Electric streetcars are somewhere in between buses and LRT, with 100 to 150 passenger seats and a $1.8 million cost. The cost of acquiring vehicles has a direct impact on the frequency of service.
The dispatch of LRT depends on the number of trains and the track configuration. A single track has a lower frequency of service because the cars have to wait in the station for oncoming trains to pass. It is much less expensive to add capacity to a busway to meet surge demand, such as a sports event at the stadium.
For special events, regular buses can be pulled in from other routes on a temporary basis. An LRT system would need to have this idle capacity in storage.
Mayor Katz may be right that an LRT or modern streetcar system would make Winnipeg appear more progressive to visitors, but it is the people who live here who are going to use the service and pay for it.

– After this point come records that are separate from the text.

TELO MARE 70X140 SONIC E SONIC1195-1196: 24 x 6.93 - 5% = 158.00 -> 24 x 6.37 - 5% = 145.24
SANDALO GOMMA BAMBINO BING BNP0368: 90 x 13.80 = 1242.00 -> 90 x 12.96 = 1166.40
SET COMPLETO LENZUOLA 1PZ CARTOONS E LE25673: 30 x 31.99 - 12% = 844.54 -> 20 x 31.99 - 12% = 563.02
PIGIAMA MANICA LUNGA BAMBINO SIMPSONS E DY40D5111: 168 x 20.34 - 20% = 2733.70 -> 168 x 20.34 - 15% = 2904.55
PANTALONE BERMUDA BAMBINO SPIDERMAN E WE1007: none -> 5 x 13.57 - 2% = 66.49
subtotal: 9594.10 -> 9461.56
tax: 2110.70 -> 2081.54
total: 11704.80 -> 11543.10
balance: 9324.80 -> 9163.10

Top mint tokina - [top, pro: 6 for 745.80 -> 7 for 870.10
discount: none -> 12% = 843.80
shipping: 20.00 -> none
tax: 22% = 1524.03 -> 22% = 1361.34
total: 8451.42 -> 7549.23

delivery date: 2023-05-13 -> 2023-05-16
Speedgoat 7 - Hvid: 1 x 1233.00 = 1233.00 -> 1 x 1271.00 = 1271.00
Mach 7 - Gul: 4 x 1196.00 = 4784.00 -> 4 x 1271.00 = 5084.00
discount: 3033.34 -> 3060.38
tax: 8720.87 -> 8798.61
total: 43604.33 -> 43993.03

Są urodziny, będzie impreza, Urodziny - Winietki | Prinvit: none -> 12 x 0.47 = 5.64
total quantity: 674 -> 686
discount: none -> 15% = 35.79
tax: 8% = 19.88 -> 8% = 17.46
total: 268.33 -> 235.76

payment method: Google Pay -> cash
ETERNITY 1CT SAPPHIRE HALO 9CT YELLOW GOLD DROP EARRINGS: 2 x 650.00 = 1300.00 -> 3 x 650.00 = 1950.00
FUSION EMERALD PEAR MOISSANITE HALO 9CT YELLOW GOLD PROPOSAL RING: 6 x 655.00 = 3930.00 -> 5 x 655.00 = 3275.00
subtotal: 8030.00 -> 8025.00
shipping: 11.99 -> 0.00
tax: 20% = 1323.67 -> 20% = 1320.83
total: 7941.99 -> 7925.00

Unless the streets are rebuilt to accommodate rails, LRT passengers would have to transfer. Whenever transfers are required, ridership drops, especially in "winter cities" like Winnipeg.
Local buses can use busways to extend their routes, say, to bring university students directly from the Maples to the University of Manitoba. Dedicated busways enhance the efficiency and flexibility of the entire bus fleet.
A money-losing LRT could siphon resources from the transit budget and reduce existing bus service to other parts of the city.
Perhaps if the City of Winnipeg had built a busway in the Pembina Corridor in the 1970s when it was first proposed, rapid transit passenger numbers would be large enough today to warrant an LRT system. This did not happen because of shortsighted urban planning by previous city administrations.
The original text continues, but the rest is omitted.